▶ _DATA RECORDS_:
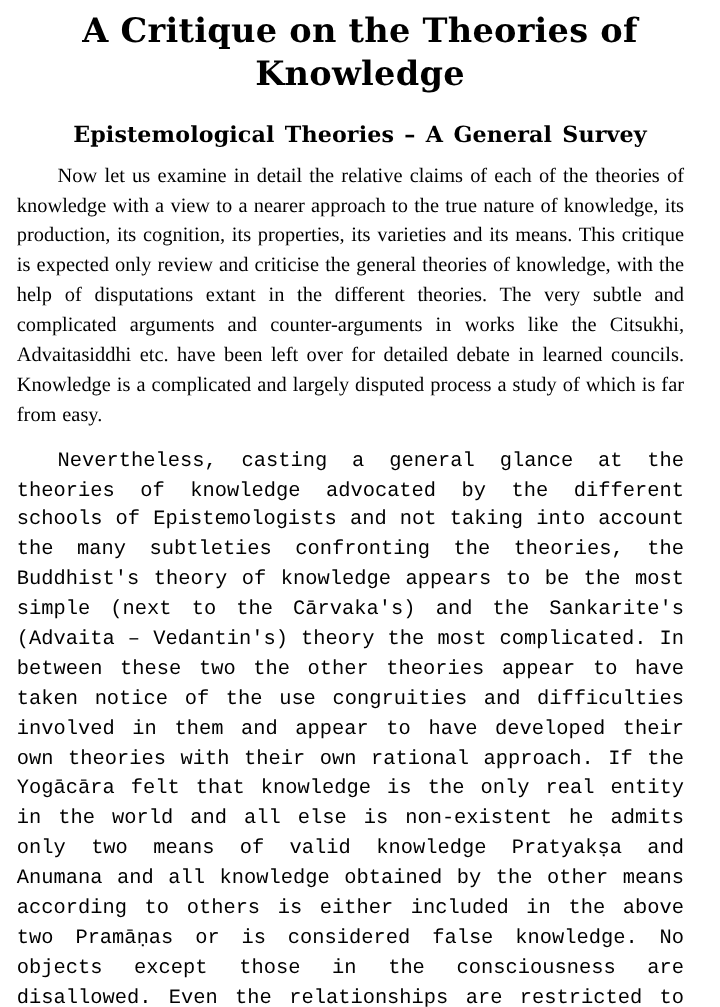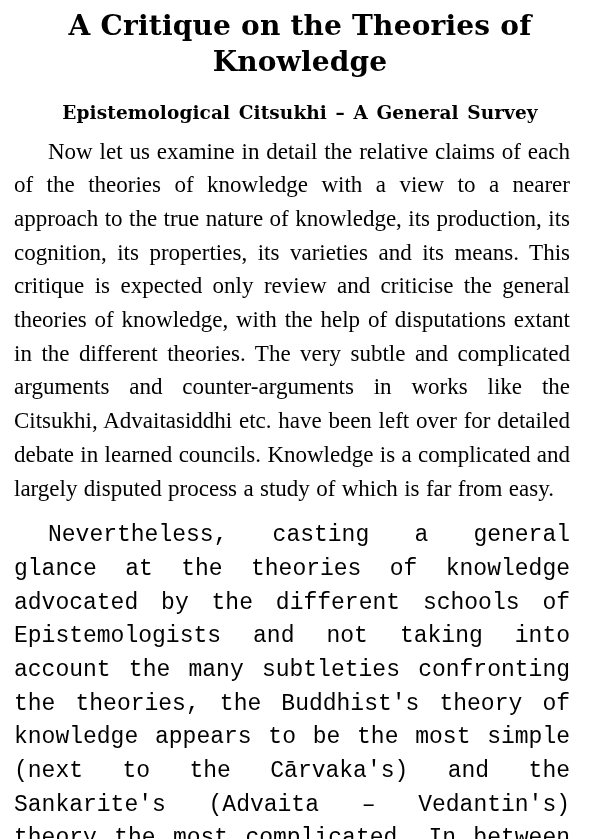"Epistemological Citsukhi – A General" h2.section-heading { text: Citsukhi -> Theories }
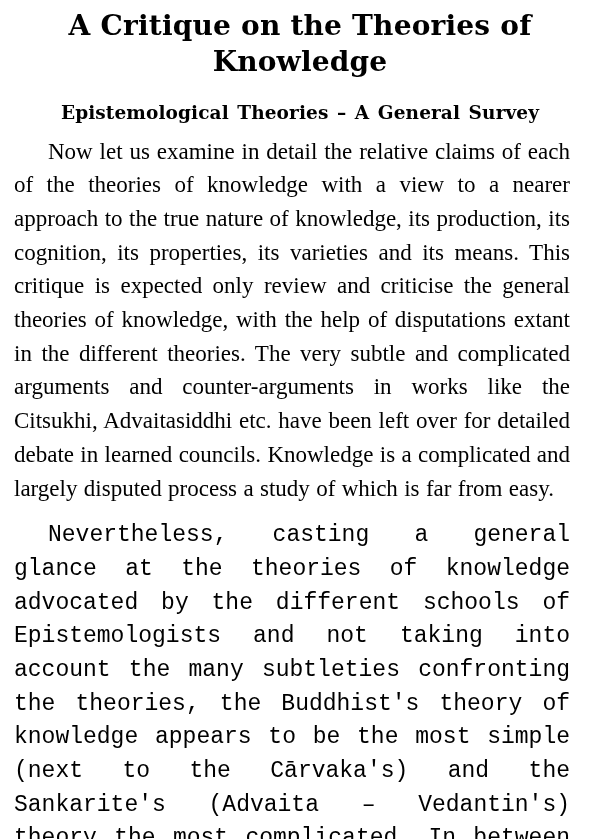"Now let us examine in" p.body-par { font-size: 23px -> 17px }
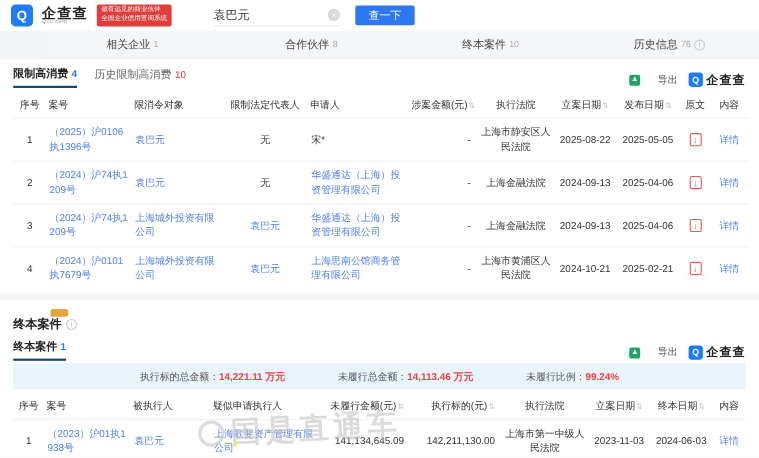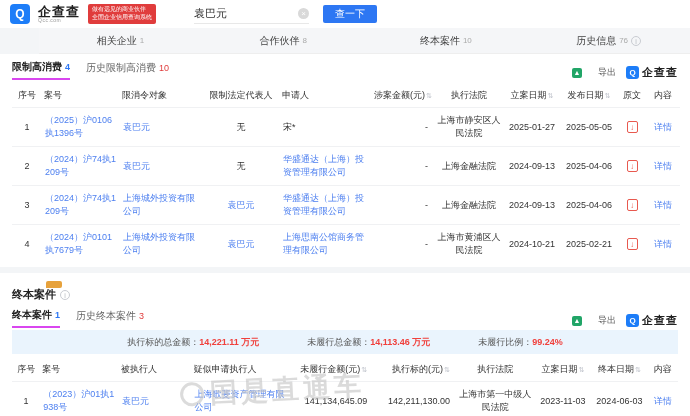"限制高消费" .s-tab.active { border-bottom: 2px solid #d946ef -> 2px solid #0c4a6e }
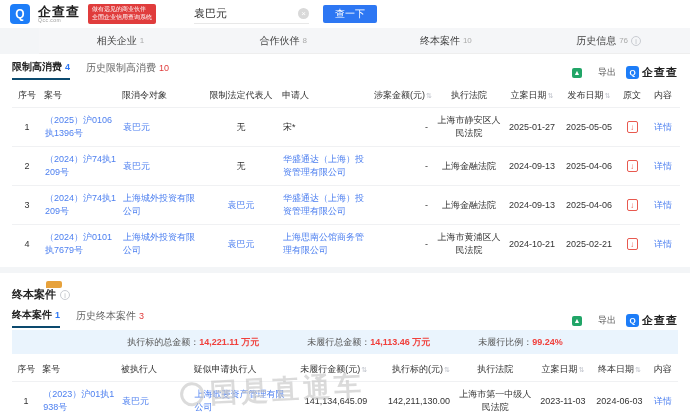"2025-01-27" td { text: 2025-01-27 -> 2025-08-22 }
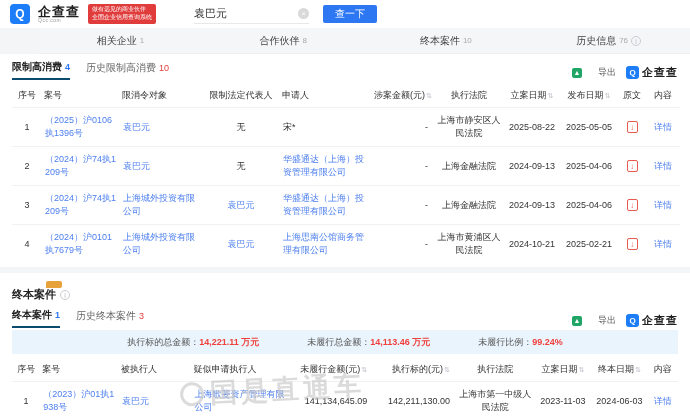"历史终本案件" div.s-tab { html: <div> <span>历史终本案件</span> <span>3</span> </div> -> none }
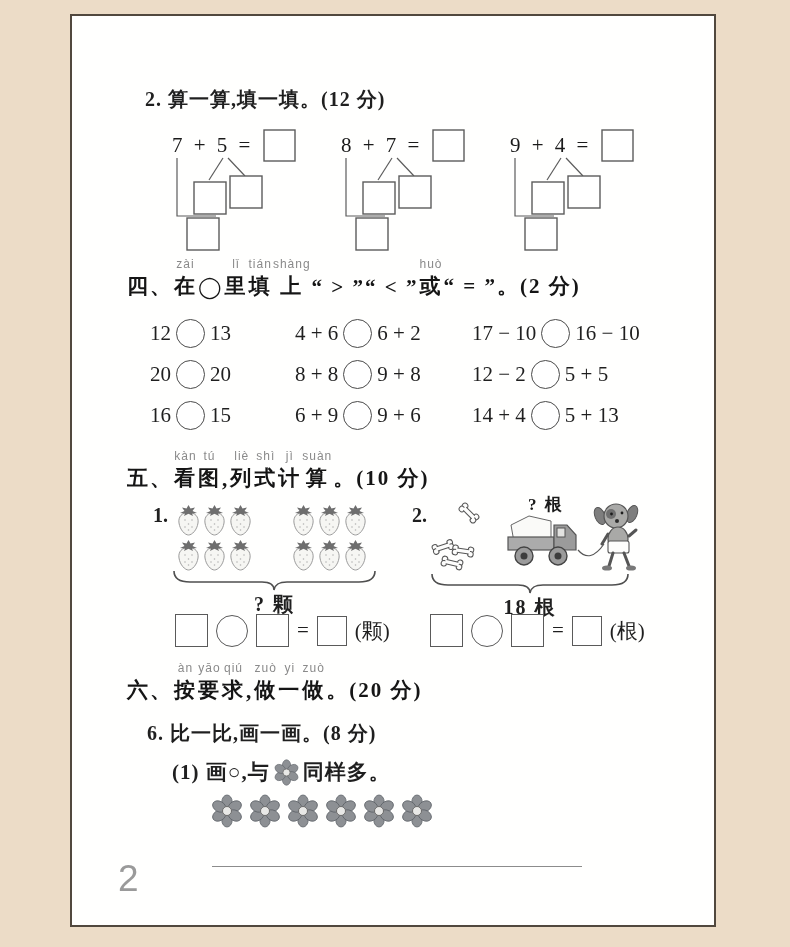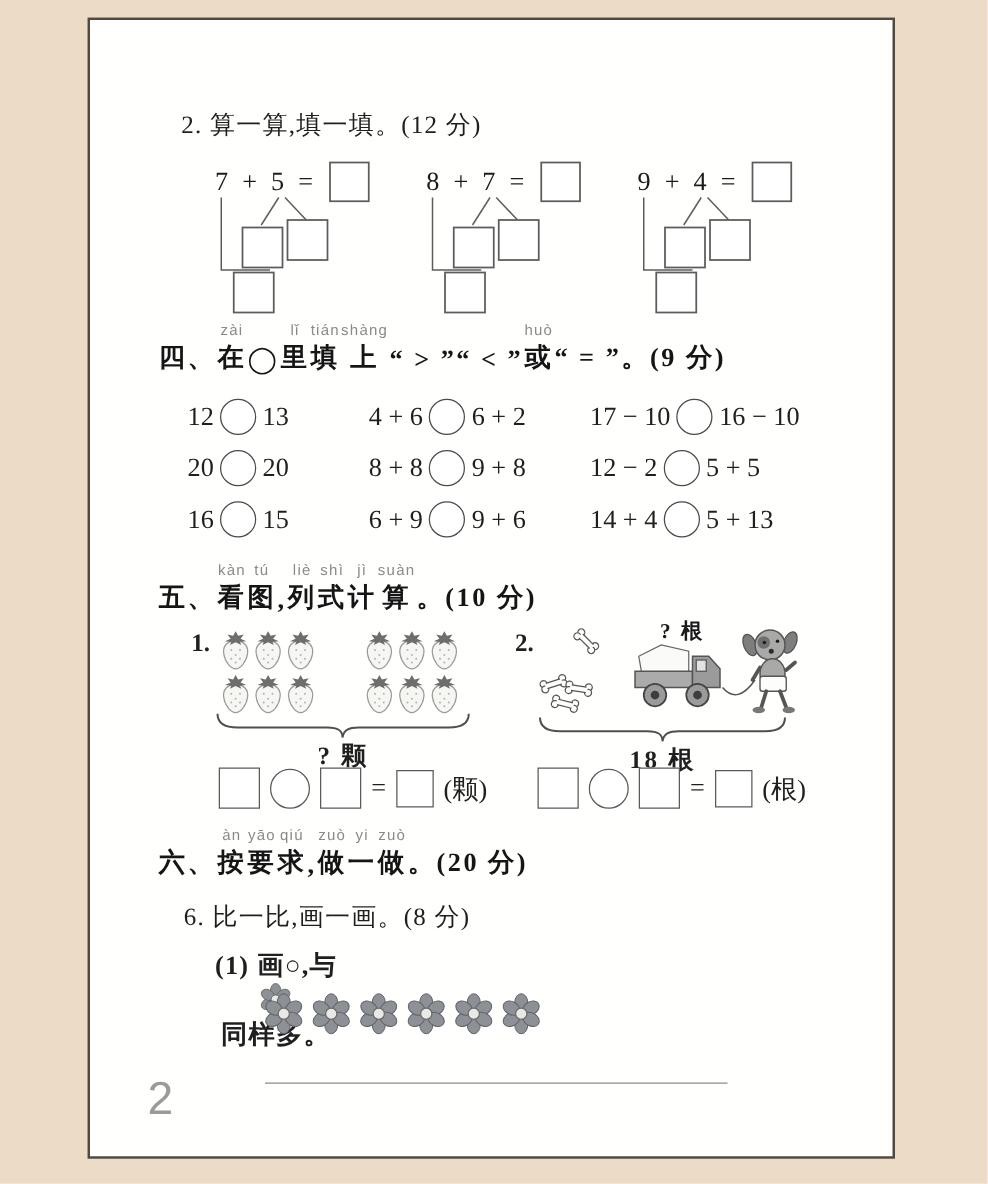"2. 算一算,填一填。(12 分)" .sec-title { font-weight: 400 -> 700 }
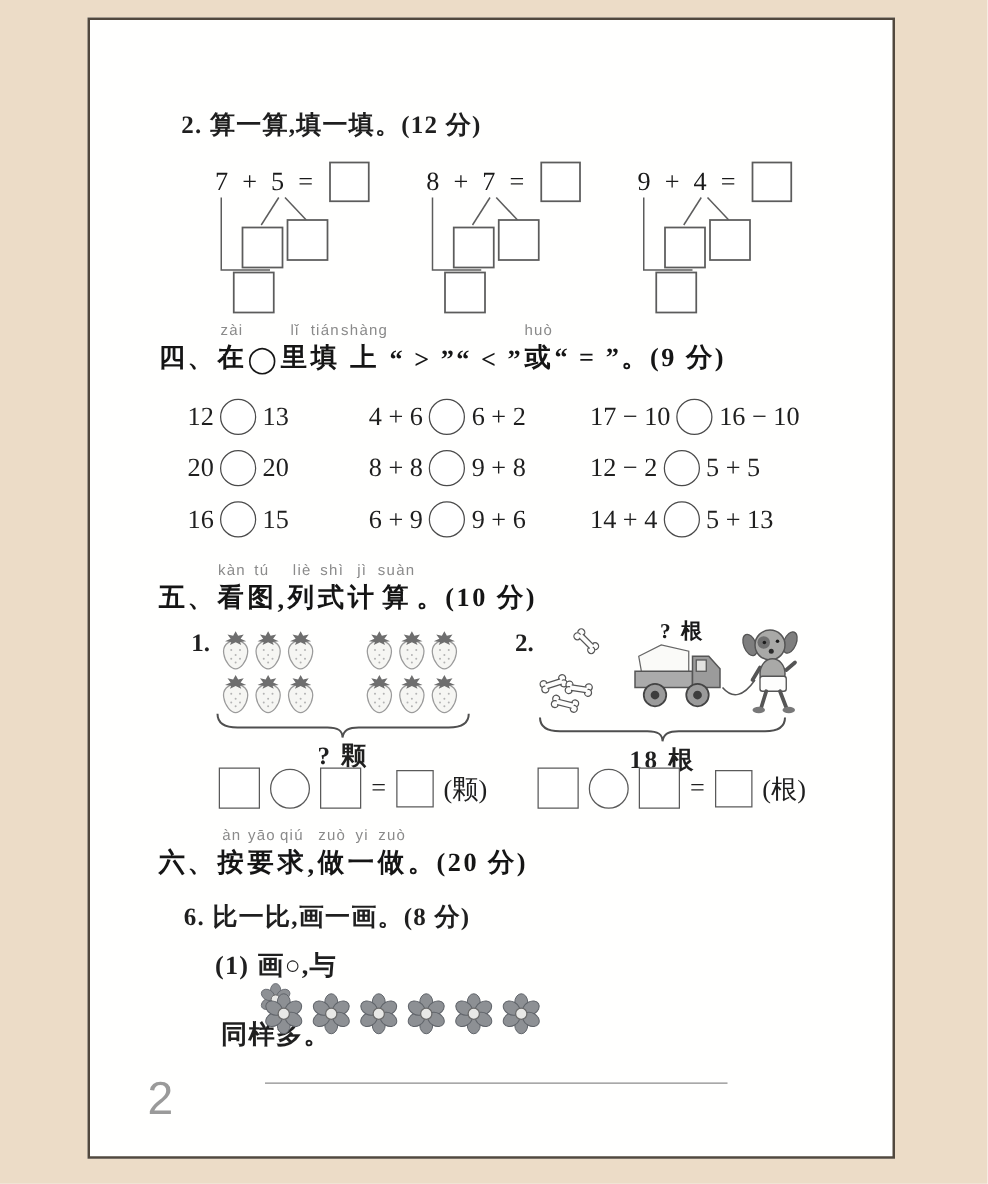"“ = ”。(9 分)" span.hz { text: 9 -> 2 }
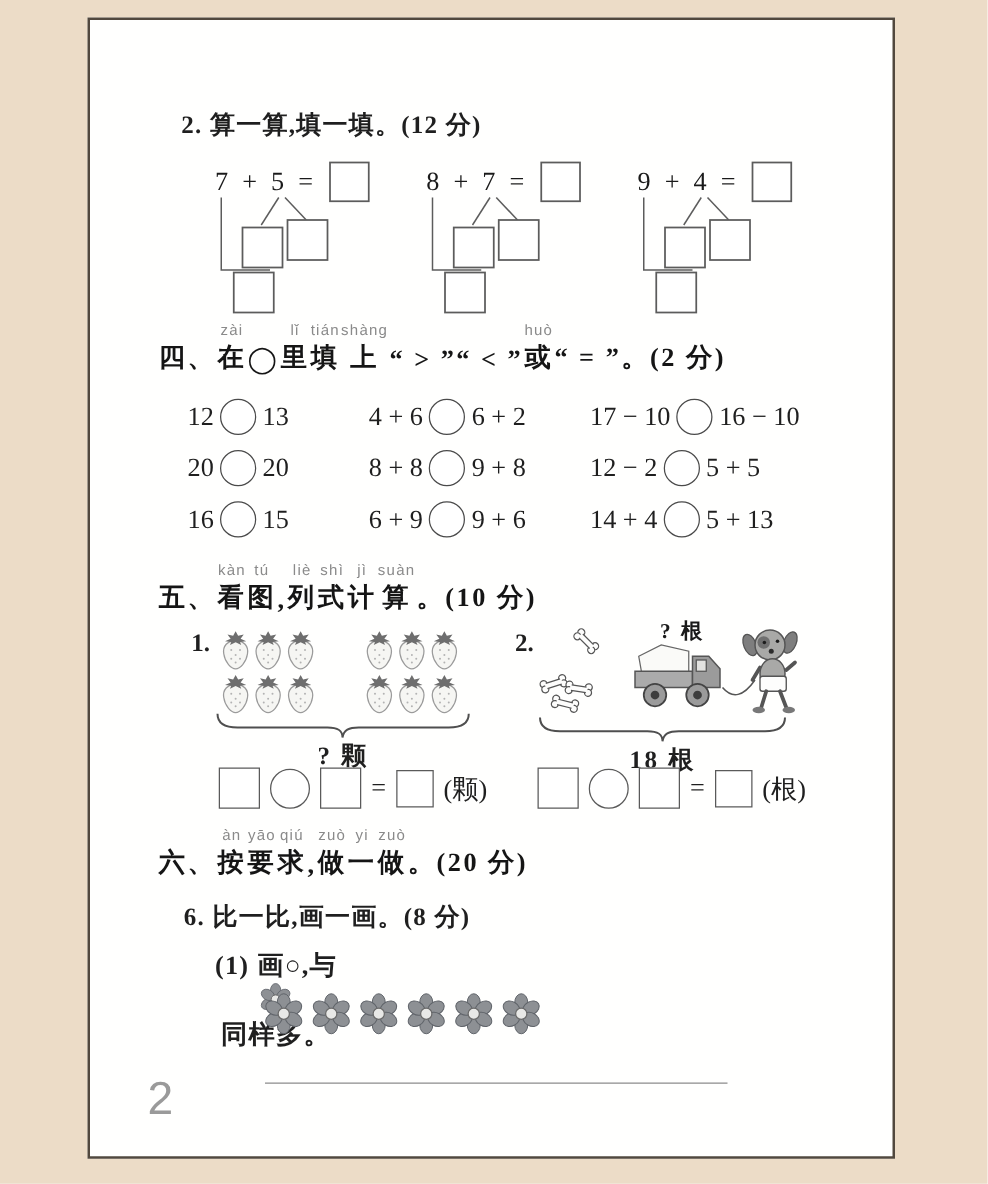"(1) 画○,与" .task-line { flex-direction: column -> none }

▶ _WHAT YOU NEED TO DO_:
Reproduce the material word for word. Any pictures should be left out of the copy.

▶ _ANSWER BOX_:
"Epistemological Citsukhi – A General" h2.section-heading { text: Citsukhi -> Theories }
"Now let us examine in" p.body-par { font-size: 23px -> 17px }
"限制高消费" .s-tab.active { border-bottom: 2px solid #d946ef -> 2px solid #0c4a6e }
"2025-01-27" td { text: 2025-01-27 -> 2025-08-22 }
"历史终本案件" div.s-tab { html: <div> <span>历史终本案件</span> <span>3</span> </div> -> none }
"2. 算一算,填一填。(12 分)" .sec-title { font-weight: 400 -> 700 }
"“ = ”。(9 分)" span.hz { text: 9 -> 2 }
"(1) 画○,与" .task-line { flex-direction: column -> none }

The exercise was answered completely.